* Data extracts:
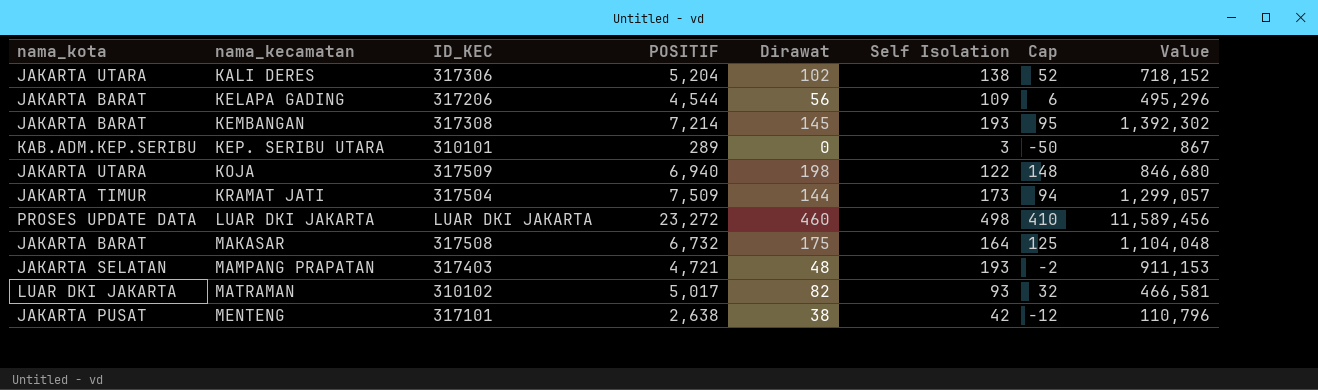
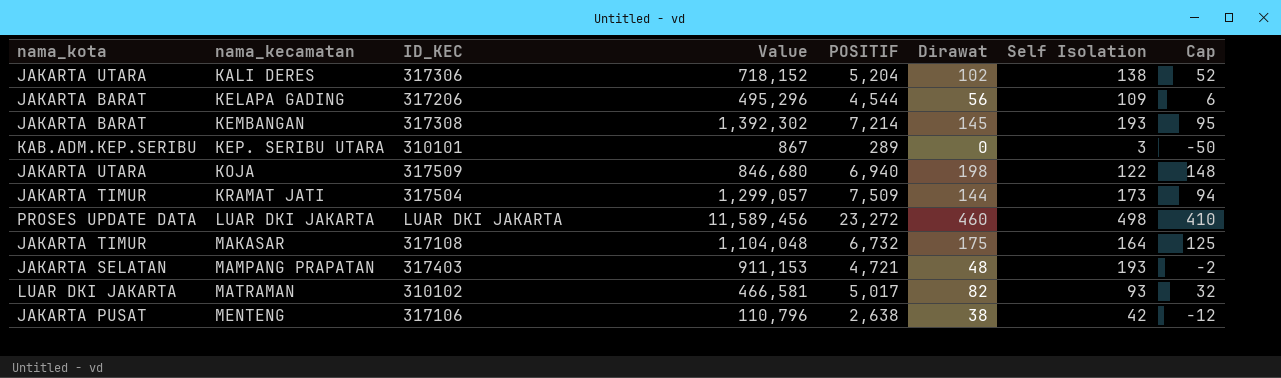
column Value | position: 8 -> 4
MAKASAR | nama_kota: JAKARTA BARAT -> JAKARTA TIMUR
MAKASAR | ID_KEC: 317508 -> 317108
MENTENG | ID_KEC: 317101 -> 317106

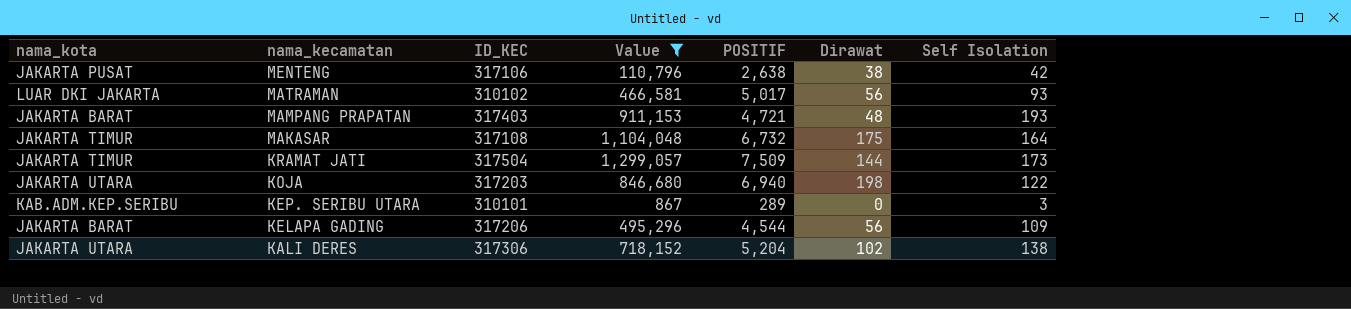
filter: none -> Value <= 1,299,057
row order: nama_kecamatan ascending -> nama_kecamatan descending
column Cap | formula: [Dirawat] - 50 -> none
MATRAMAN | Dirawat: 82 -> 56
MAMPANG PRAPATAN | nama_kota: JAKARTA SELATAN -> JAKARTA BARAT
KOJA | ID_KEC: 317509 -> 317203

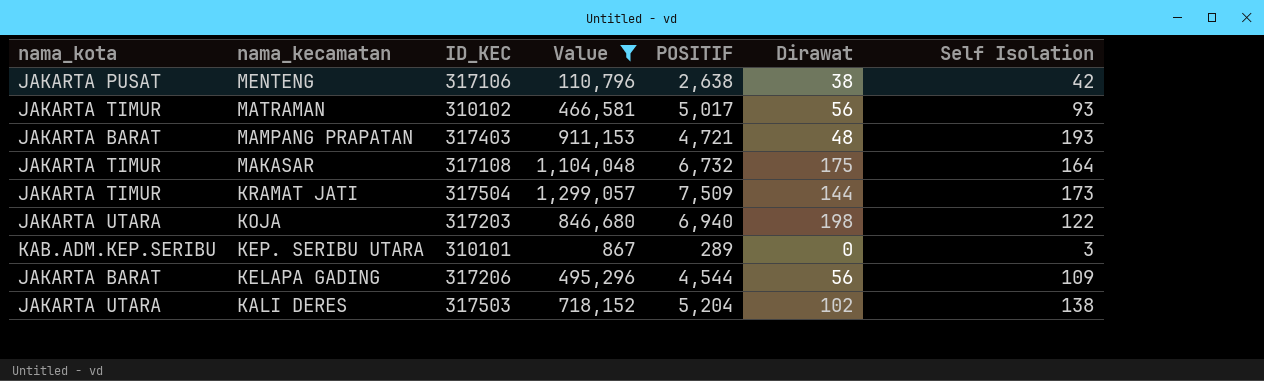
MATRAMAN | nama_kota: LUAR DKI JAKARTA -> JAKARTA TIMUR
KALI DERES | ID_KEC: 317306 -> 317503

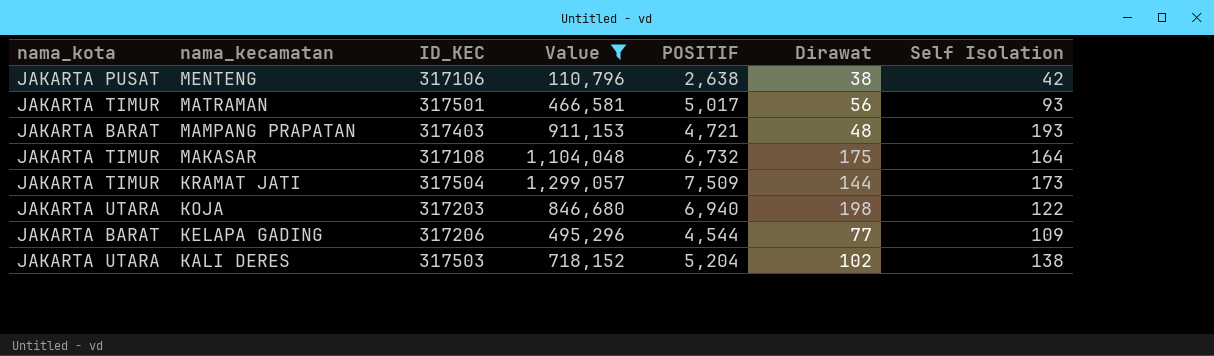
row KEP. SERIBU UTARA: KAB.ADM.KEP.SERIBU | 310101 | 867 | 289 | 0 | 3 -> none
MATRAMAN | ID_KEC: 310102 -> 317501
KELAPA GADING | Dirawat: 56 -> 77

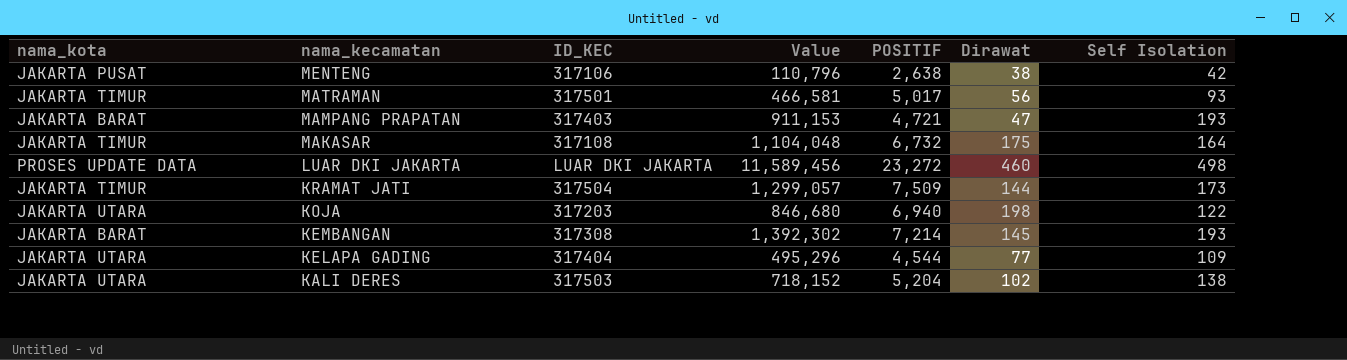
filter: Value <= 1,299,057 -> none
MAMPANG PRAPATAN | Dirawat: 48 -> 47
KELAPA GADING | nama_kota: JAKARTA BARAT -> JAKARTA UTARA
KELAPA GADING | ID_KEC: 317206 -> 317404

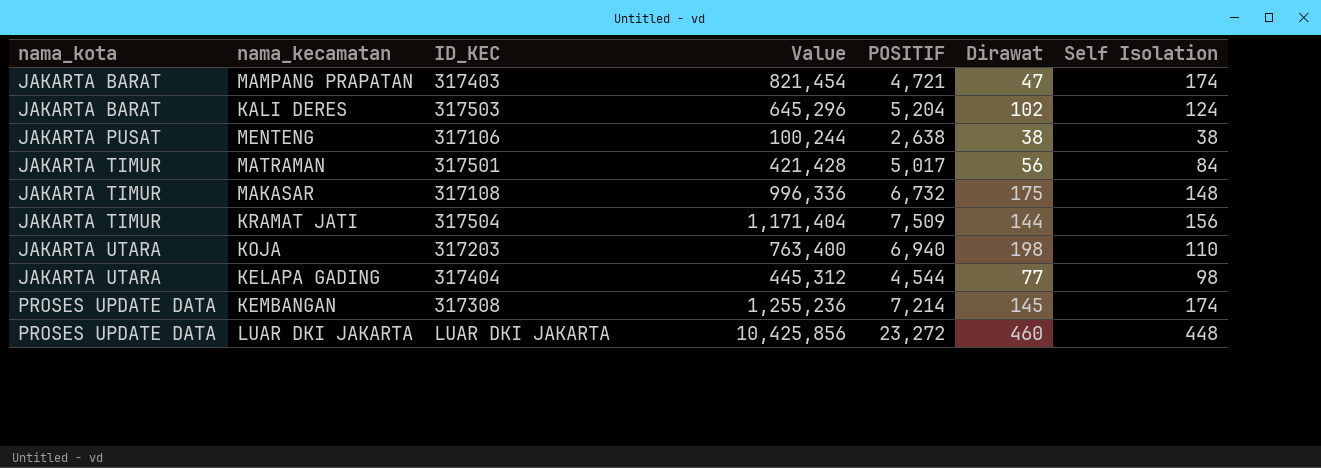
row order: nama_kecamatan descending -> nama_kota ascending
MAMPANG PRAPATAN | Value: 911,153 -> 821,454
MAMPANG PRAPATAN | Self Isolation: 193 -> 174
KALI DERES | nama_kota: JAKARTA UTARA -> JAKARTA BARAT
KALI DERES | Value: 718,152 -> 645,296
KALI DERES | Self Isolation: 138 -> 124
MENTENG | Value: 110,796 -> 100,244
MENTENG | Self Isolation: 42 -> 38
MATRAMAN | Value: 466,581 -> 421,428
MATRAMAN | Self Isolation: 93 -> 84
MAKASAR | Value: 1,104,048 -> 996,336
MAKASAR | Self Isolation: 164 -> 148
KRAMAT JATI | Value: 1,299,057 -> 1,171,404
KRAMAT JATI | Self Isolation: 173 -> 156
KOJA | Value: 846,680 -> 763,400
KOJA | Self Isolation: 122 -> 110
KELAPA GADING | Value: 495,296 -> 445,312
KELAPA GADING | Self Isolation: 109 -> 98
KEMBANGAN | nama_kota: JAKARTA BARAT -> PROSES UPDATE DATA
KEMBANGAN | Value: 1,392,302 -> 1,255,236
KEMBANGAN | Self Isolation: 193 -> 174
LUAR DKI JAKARTA | Value: 11,589,456 -> 10,425,856
LUAR DKI JAKARTA | Self Isolation: 498 -> 448

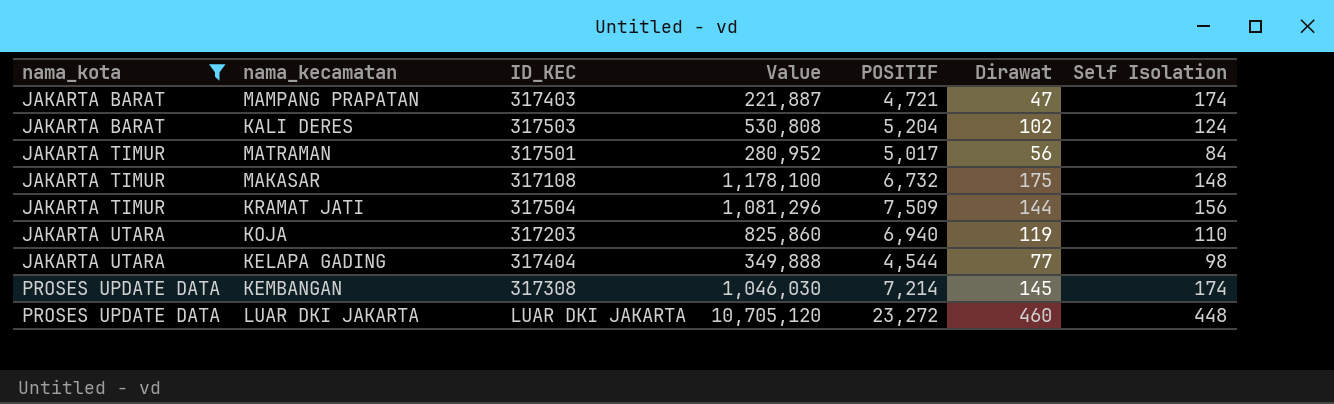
filter: none -> nama_kota != JAKARTA PUSAT
column Value | formula: [POSITIF] * [Self Isolation] -> [POSITIF] * [Dirawat]
KOJA | Dirawat: 198 -> 119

* Work instructions:
Make an exact copy of the listing, with no images in it.

* Response area:
column Value | position: 8 -> 4
MAKASAR | nama_kota: JAKARTA BARAT -> JAKARTA TIMUR
MAKASAR | ID_KEC: 317508 -> 317108
MENTENG | ID_KEC: 317101 -> 317106

filter: none -> Value <= 1,299,057
row order: nama_kecamatan ascending -> nama_kecamatan descending
column Cap | formula: [Dirawat] - 50 -> none
MATRAMAN | Dirawat: 82 -> 56
MAMPANG PRAPATAN | nama_kota: JAKARTA SELATAN -> JAKARTA BARAT
KOJA | ID_KEC: 317509 -> 317203

MATRAMAN | nama_kota: LUAR DKI JAKARTA -> JAKARTA TIMUR
KALI DERES | ID_KEC: 317306 -> 317503

row KEP. SERIBU UTARA: KAB.ADM.KEP.SERIBU | 310101 | 867 | 289 | 0 | 3 -> none
MATRAMAN | ID_KEC: 310102 -> 317501
KELAPA GADING | Dirawat: 56 -> 77

filter: Value <= 1,299,057 -> none
MAMPANG PRAPATAN | Dirawat: 48 -> 47
KELAPA GADING | nama_kota: JAKARTA BARAT -> JAKARTA UTARA
KELAPA GADING | ID_KEC: 317206 -> 317404

row order: nama_kecamatan descending -> nama_kota ascending
MAMPANG PRAPATAN | Value: 911,153 -> 821,454
MAMPANG PRAPATAN | Self Isolation: 193 -> 174
KALI DERES | nama_kota: JAKARTA UTARA -> JAKARTA BARAT
KALI DERES | Value: 718,152 -> 645,296
KALI DERES | Self Isolation: 138 -> 124
MENTENG | Value: 110,796 -> 100,244
MENTENG | Self Isolation: 42 -> 38
MATRAMAN | Value: 466,581 -> 421,428
MATRAMAN | Self Isolation: 93 -> 84
MAKASAR | Value: 1,104,048 -> 996,336
MAKASAR | Self Isolation: 164 -> 148
KRAMAT JATI | Value: 1,299,057 -> 1,171,404
KRAMAT JATI | Self Isolation: 173 -> 156
KOJA | Value: 846,680 -> 763,400
KOJA | Self Isolation: 122 -> 110
KELAPA GADING | Value: 495,296 -> 445,312
KELAPA GADING | Self Isolation: 109 -> 98
KEMBANGAN | nama_kota: JAKARTA BARAT -> PROSES UPDATE DATA
KEMBANGAN | Value: 1,392,302 -> 1,255,236
KEMBANGAN | Self Isolation: 193 -> 174
LUAR DKI JAKARTA | Value: 11,589,456 -> 10,425,856
LUAR DKI JAKARTA | Self Isolation: 498 -> 448

filter: none -> nama_kota != JAKARTA PUSAT
column Value | formula: [POSITIF] * [Self Isolation] -> [POSITIF] * [Dirawat]
KOJA | Dirawat: 198 -> 119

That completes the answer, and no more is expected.